Quote from: abquke on June 12, 2022, 12:07:41 pm

If you set a bit in an ISR and then check if the bit is set in main or elsewhere, it's a semaphore. Just like data structures can be "objects" if the programmer wants to imagine them that way.

That's not a semaphore, it's a flag. They might be the same thing on a boat, but they're not in programming.

Siwastaja · « **Reply #62 on:** June 12, 2022, 12:52:53 pm »

Quote from: tellurium on June 12, 2022, 12:32:05 pm

It is possible to organise a program by clever use of interrupts and priorities - there is no doubt about that. In this case, however, an interrupt handler must be written in a special way. For example, it should not use infinite loops. It should return as fast as possible. It cannot keep state on a stack between calls - the state should be kept elsewhere.

Of course you can keep state - if the handler is one function, static keyword inside function is enough. If the handler is multiple functions, then make the variables compilation unit (file) scope statics. With RTOS you can change the terminology so that now it's "stack" which grows downwards like stacks do, but I don't see large fundamental difference. What I do see is people overrunning stack with RTOS and then experimentally modify the task configuration to increase stack space per task, wasting a lot of memory in the process, and still not proving there actually is enough memory. I don't like it.

I also don't like the "as fast as possible" rule of thumb. Doing things takes the time it does; if you can't make it in time, it's not about the coding paradigm (ISR vs. concurrent thread); both will fail, and you need to change the actual algorithm to succeed in given time. Interrupt priorities solve this problem: if something more urgent happens, it is served, and the lower-priority task execution continues.

I do remember, of course, working with AVR where nesting interrupts was considered a "trick" (which I did never actually use) and hence had rules of thumbs like "keep ISRs very short, only set flags, which you check in the main loop". I don't like this pattern very much and with ARM Cortex MCUs you don't need to do this unless it feels the right way. Instead, you can just assign IRQ priorities and this seems to align pretty well with actual physical nature of things. Inductor overcurrent comparator? That's highest priority.
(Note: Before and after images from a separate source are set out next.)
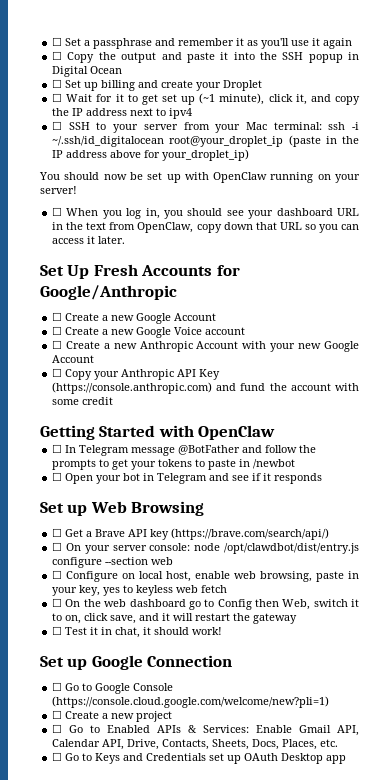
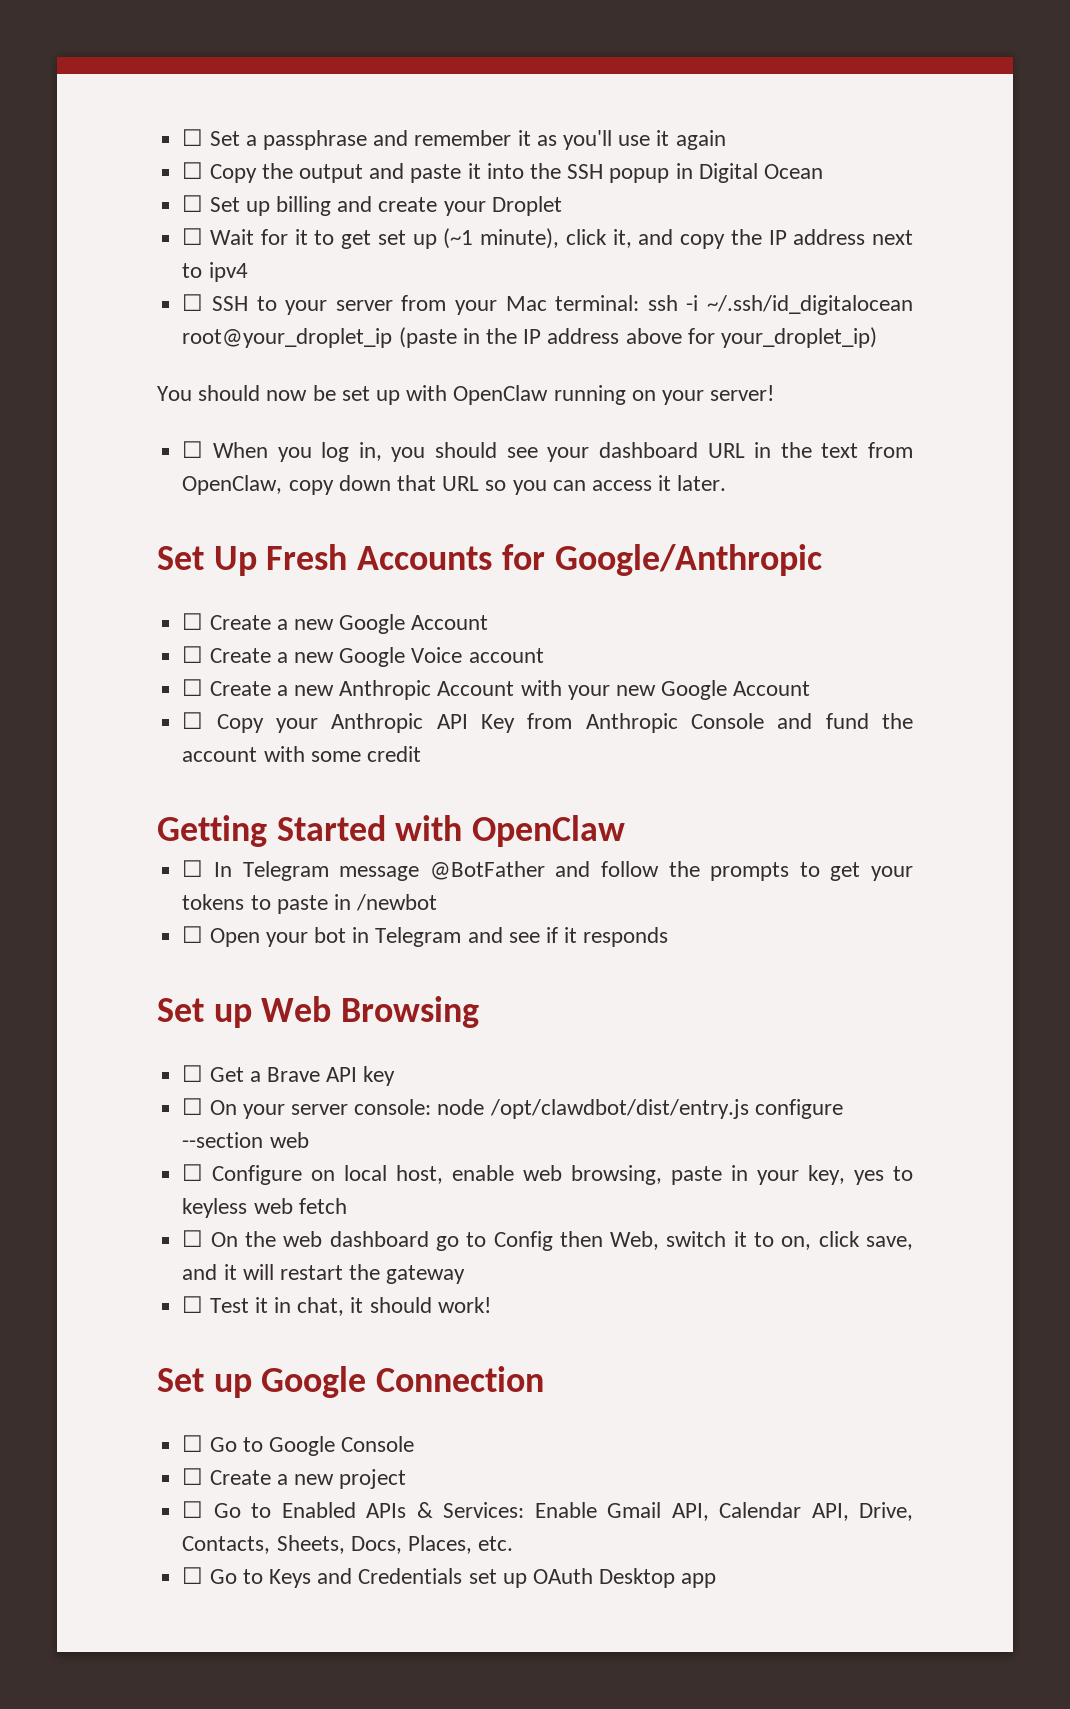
- ☐ Copy your Anthropic API Key (https://console.anthropic.com) and fund the account with some credit
+ ☐ Copy your Anthropic API Key from Anthropic Console and fund the account with some credit
- ☐ Get a Brave API key (https://brave.com/search/api/)
+ ☐ Get a Brave API key
- ☐ Go to Google Console (https://console.cloud.google.com/welcome/new?pli=1)
+ ☐ Go to Google Console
Collecting datapoint from a sensor. That's lower. Processing all accumulated 128 samples once the previously mentioned handler has collected 'em all? That's even lower.

You can of course do the same in RTOS threads / tasks, running infinite loops and waiting for events / yielding / waiting for semaphores / whatever the term. Is it easier? Not for me, I think it's of equal difficulty, just different.

Quote

That's what a "task" is. Of course you can implement the same using superloop. But in that case, your "tasks" cannot use infinite loops or a long-executing calls. Of course you can use interrupts to call some other "tasks" - but again, the ISRs would need to be written with care.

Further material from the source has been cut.